IT professional from Greece


It was December 2013 when I moved with my family to the Netherlands. I was headhunted by an agency on behalf of the largest telecommunication company in NL. Even with hundreds of IT professionals, still they had the urgent need for someone to resolve their critical and chronic performance issues. I am glad that I was able to use my IT skills (master’s degree in electrical and computer engineering, twenty years’ experience etc.) to provide the proper solutions. I have been working in the Netherlands ever since.

The 30% ruling played a significant role in our decision to move to the NL, instead of the UK for example, from where I also had attractive offers and speak the language. Till now, we felt that we made the right choice, even if we are dependent solely on my income. My wife’s skillset requires knowledge of the local language in order to be leveraged for employment. Moreover, she had to take care of our daughter, without any help of relatives or friends. 

We trusted our deal and we invested in our future in the Netherlands. Our six year old daughter speaks perfect Dutch. We recently managed to buy a house. We were lucky to be chosen for a newly built one, despite the very difficult real estate market. We opted for the highest mortgage that we were offered with that plan that we could substantially lower it during the remaining years of the 30% policy. The plan was (we wonder if it still is?) that in the three and a half remaining years from now, the monthly payment of the mortgage would be lower and equal to a rental just as the 30% policy ended.

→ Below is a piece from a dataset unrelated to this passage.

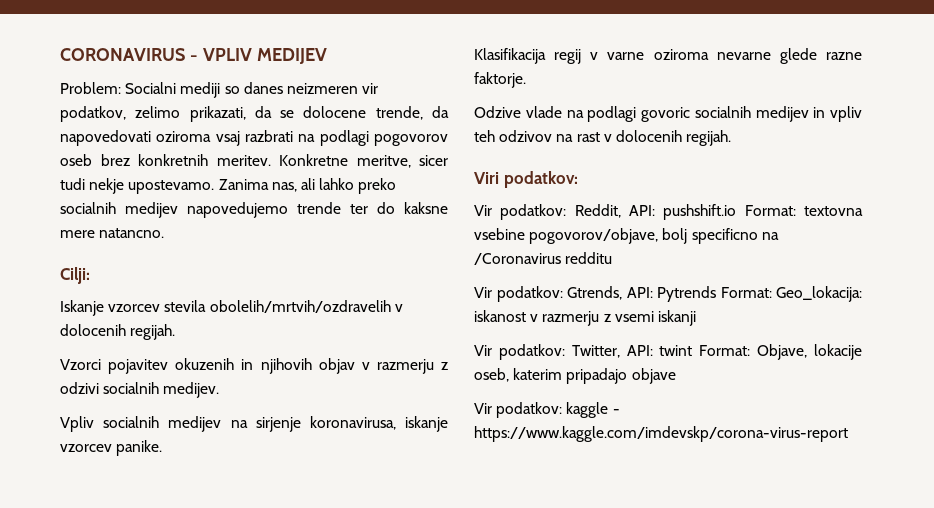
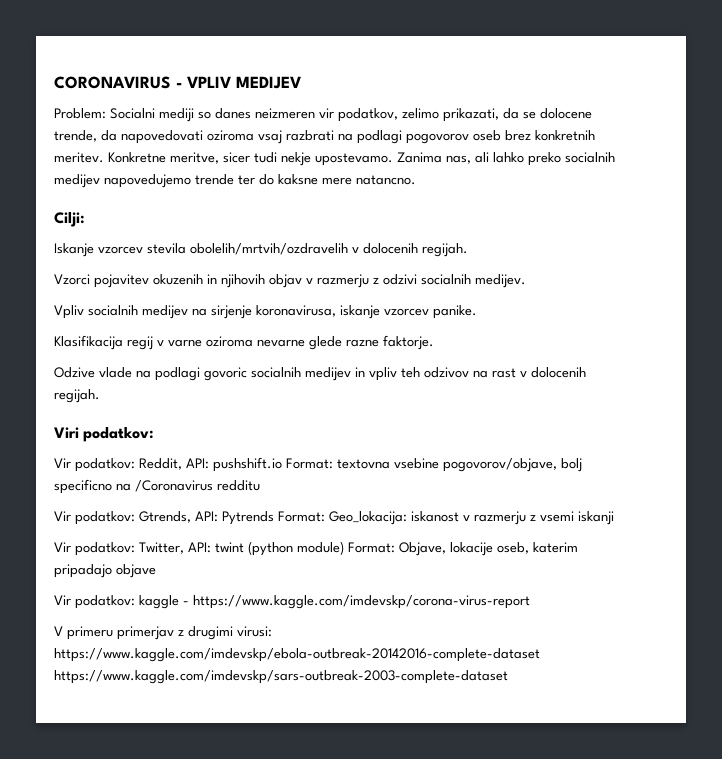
- Vir podatkov: Twitter, API: twint Format: Objave, lokacije oseb, katerim pripadajo objave
+ Vir podatkov: Twitter, API: twint (python module) Format: Objave, lokacije oseb, katerim pripadajo objave
+ V primeru primerjav z drugimi virusi: https://www.kaggle.com/imdevskp/ebola-outbreak-20142016-complete-dataset https://www.kaggle.com/imdevskp/sars-outbreak-2003-complete-dataset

Now, we feel that our plan is collapsing due to the recent decision of the Dutch government to break our deal. Some politicians have suggested that we can prepare ourselves in the remaining six months. But, we wonder how? Ironically, just as our house will be ready for move-in (December 2018), the government proposes to end the 30% rule for me – resulting in a high mortgage and comparably lower net income. Should this proposal be accepted, we anticipate we may have to sell the house that we have dreamed of for so long … a house we have not yet lived in … and eventually leave the country.

In Greece, our country of origin, one of the worst consequences of the crisis was the loss of hundreds of thousands of skillful and highly educated people. In contrast, the Netherlands created an environment to attract such highly skilled people – based heavily on the trust and the agreements they have earned over the years … the same agreements they are now considering to break. No country can afford losing its highly skilled residents. With that, I do not only mean us – the recruited expats - but also our children. Children like my daughter, who at the age of six, already speaks three languages and could have great future in this country.